The decision to perform amniocentesis and to convey the results to the couple requires communication between geneticists and fetal medicine experts operating as an interdisciplinary and interprofessional team. Geneticists must counsel the patient to know the possibility of the fetus being affected by a genetic disease. The genetic counselors should educate themselves and verify the availability of the required laboratory testing facilities prior to suggesting a prenatal diagnostic test to the patient. The operator should be aware of the type of samples required to be collected, the type of procedure to be performed, knowledge of the sample collection instrument, sample storage and handling instructions, and prescribed ways to transport the samples. Following the counseling session, the patient is referred for the procedure. While performing the procedure, coordination amongst the team is required. Once the needle is inside the amniotic cavity, the assistant should carefully and promptly withdraw the amniotic fluid so that the procedure is performed in the minimal time possible and with minimal risk of needle displacement.
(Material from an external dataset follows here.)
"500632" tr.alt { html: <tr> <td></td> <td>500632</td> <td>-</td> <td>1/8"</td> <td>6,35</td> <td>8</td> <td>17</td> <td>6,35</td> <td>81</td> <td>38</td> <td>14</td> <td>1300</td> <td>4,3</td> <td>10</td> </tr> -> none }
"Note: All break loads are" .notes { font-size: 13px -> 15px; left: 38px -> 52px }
Following the test, the implications of the report should be conveyed to the patient and her family by the geneticists. Consultation with the pediatrician and disability center counselors can be arranged for the patient if required. Meetings with the diagnosed disability social support group and families dealing with a similar disability in a family member help the patient make a proper decision.